Booth Id:
CELL025I
Category:
Translational Medical Science
Year:
2015
Finalist Names:
Sobolik, Elizabeth
Abstract:
Iron homeostasis is a vital biological process closely regulated by several signaling systems. One of the most important systems is HJV/BMP6; it regulates the release or sequestration of iron in the liver. The system’s importance in iron homeostasis is demonstrated by key findings in human genetics, where loss-of-function mutations in the Hemojuvelin gene (HJV) result in Juvenile Hemochromatosis (JH), a severe iron overload disorder. HJV protein is GPI-anchored and lacks a signaling domain; however, it is an obligate co-receptor for BMP6 and vital for the formation of the mature receptor complex.

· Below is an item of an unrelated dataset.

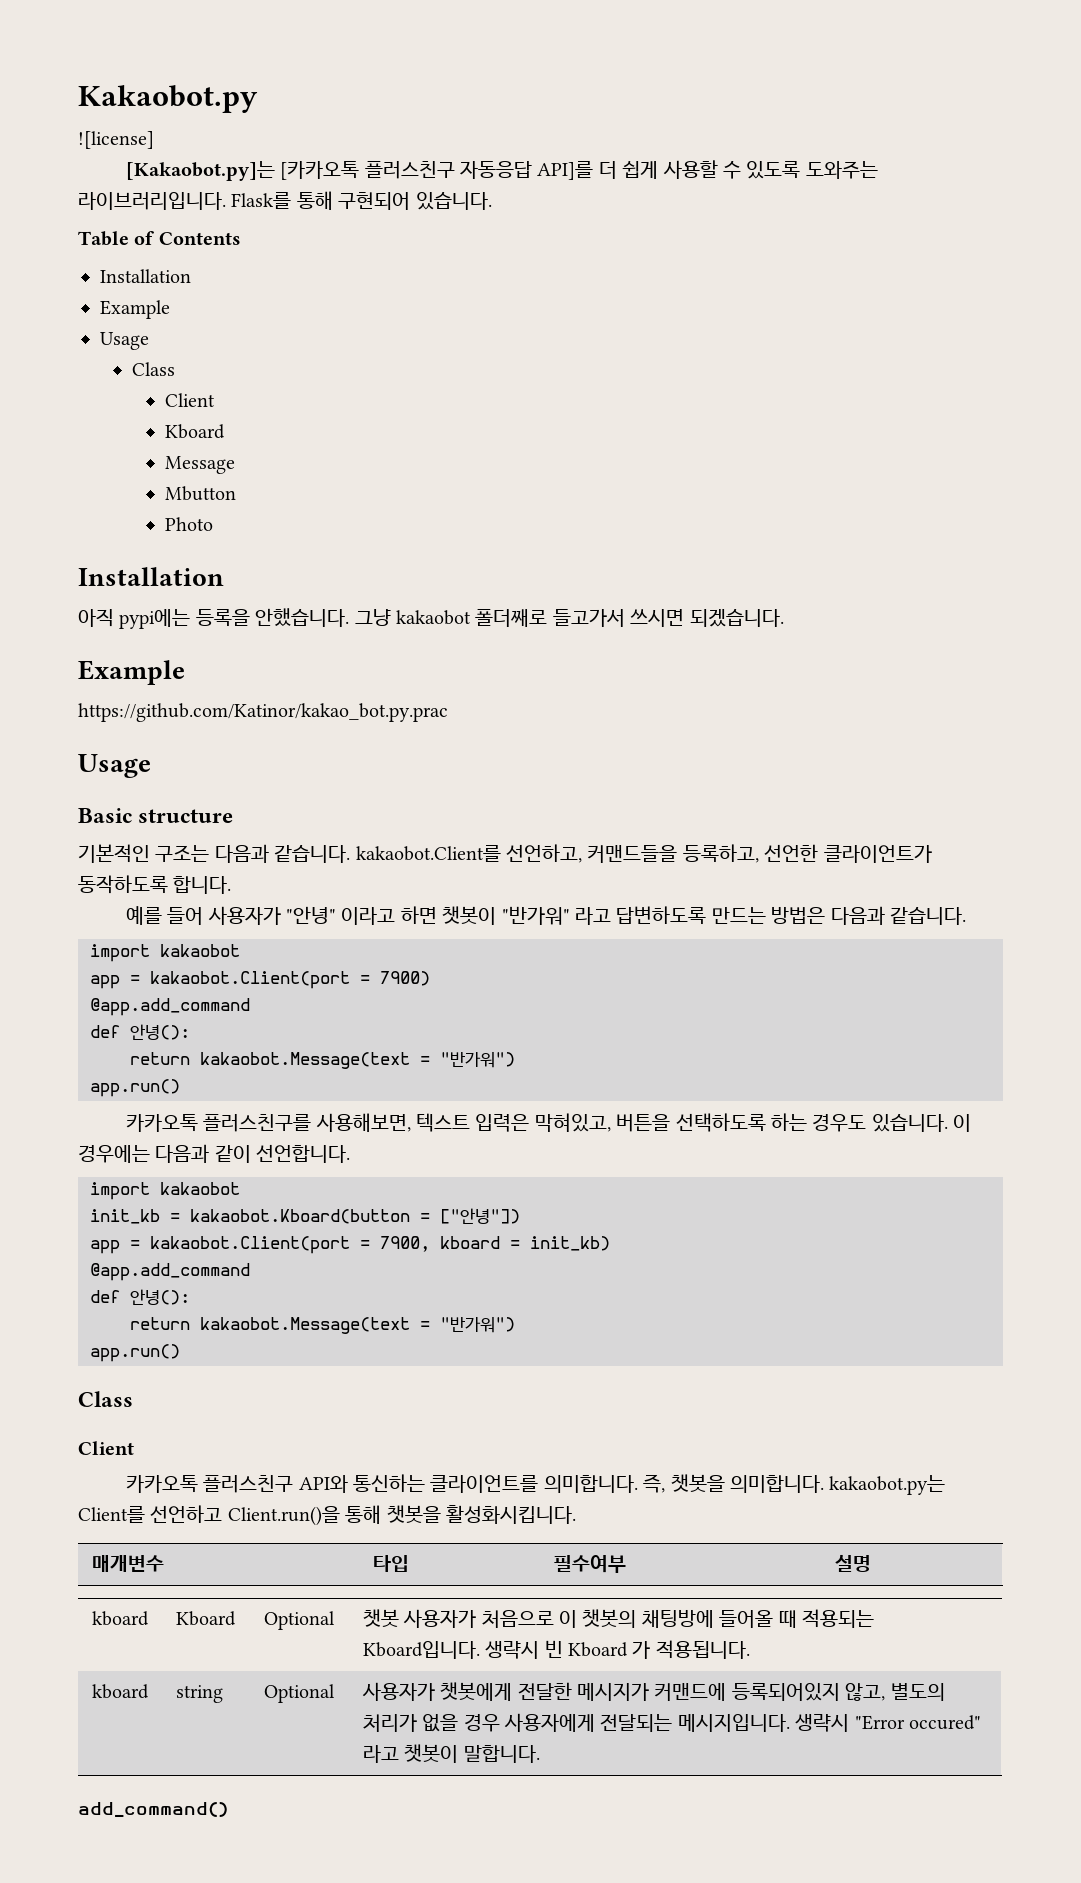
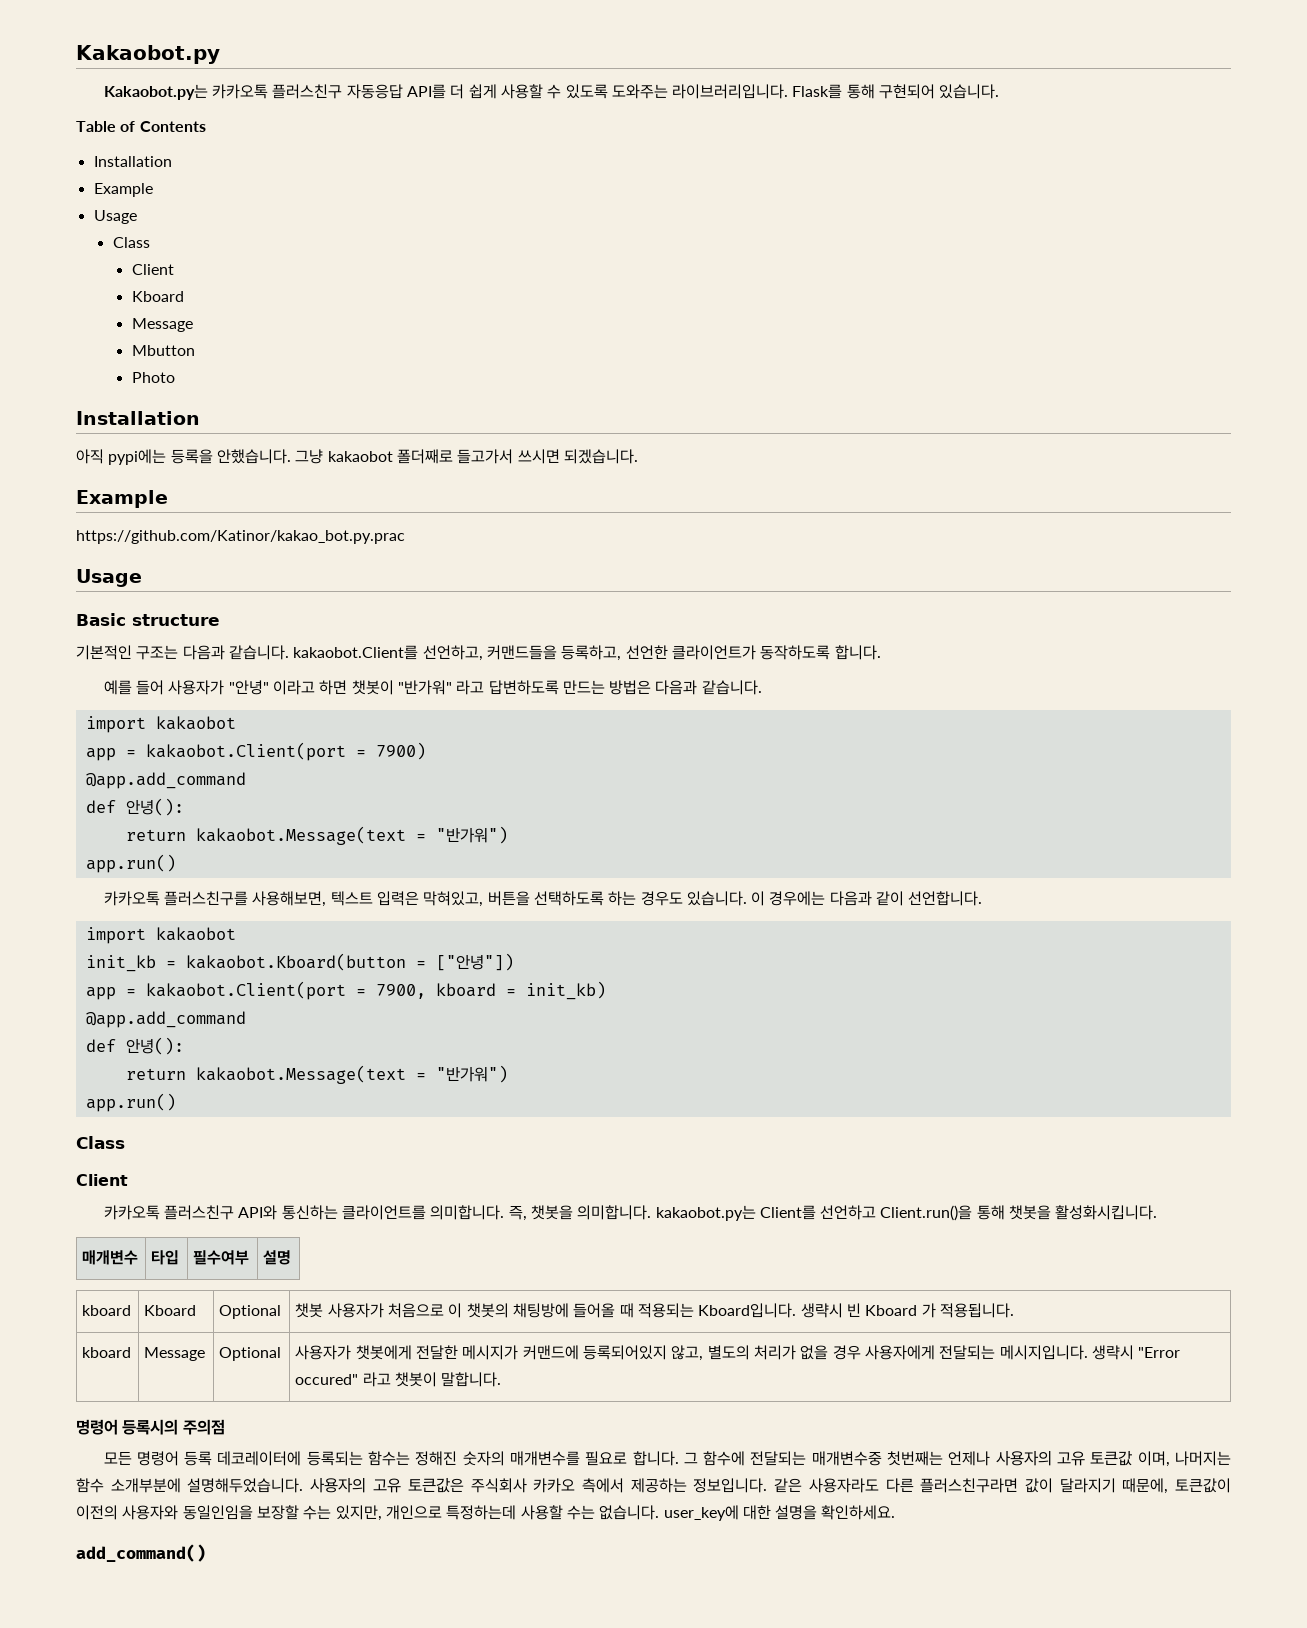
[78,131,154,149] [125,161,360,181] ![license] // [Kakaobot.py]는 [카카오톡 -> [103,84,268,100] Kakaobot.py는 카카오톡
[537,161,594,180] API]를 -> [406,84,446,99] API를
[175,1685,223,1703] string -> [144,1347,206,1361] Message
(540, 1754) none -> [76,1419,225,1435] [103,1450,1232,1467] [76,1477,1232,1494] [76,1505,896,1521] // 명령어 등록시의 주의점 // 모든 명령어 등록 데코레이터에 등록되는 함수는 정해진 숫자의 매개변수를 필요로 합니다. 그 함수에 전달되는 매개변수중 첫번째는 언제나 사용자의 고유 토큰값 이며, 나머지는 함수 소개부분에 설명해두었습니다. 사용자의 고유 토큰값은 주식회사 카카오 측에서 제공하는 정보입니다. 같은 사용자라도 다른 플러스친구라면 값이 달라지기 때문에, 토큰값이 이전의 사용자와 동일인임을 보장할 수는 있지만, 개인으로 특정하는데 사용할 수는 없습니다. user_key에 대한 설명을 확인하세요.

This receptor system is similar to other multi-component receptor systems, like those for CNTF and IL6, where non-signaling, yet obligate ‘Receptor alpha’ (Rα) components function as obligate ligand recognition ‘co-receptors’ and participate in the final signaling complex. The soluble forms of these Rαs (sRαs) enable cognate cytokine-initiated signaling in cells that lack the membrane tethered Rα (a process known as ‘transignaling’). This property has been harnessed to generate a “Designer Cytokine” method for cell-selective targeting of sRαs to enable signaling in otherwise unresponsive cells. I hereby propose to adapt this approach to the HJV/BMP6 system, and generate cell surface-targetable sHJV moiety fusion proteins, and then use them to restore HJV/BMP6 signaling. Different sHJV-targeting moiety fusion proteins are being engineered and tested for expression in vitro. Successfully engineered candidates will eventually be tested in Hjv knockout mice (a model of JH) for their ability to restore iron homeostasis.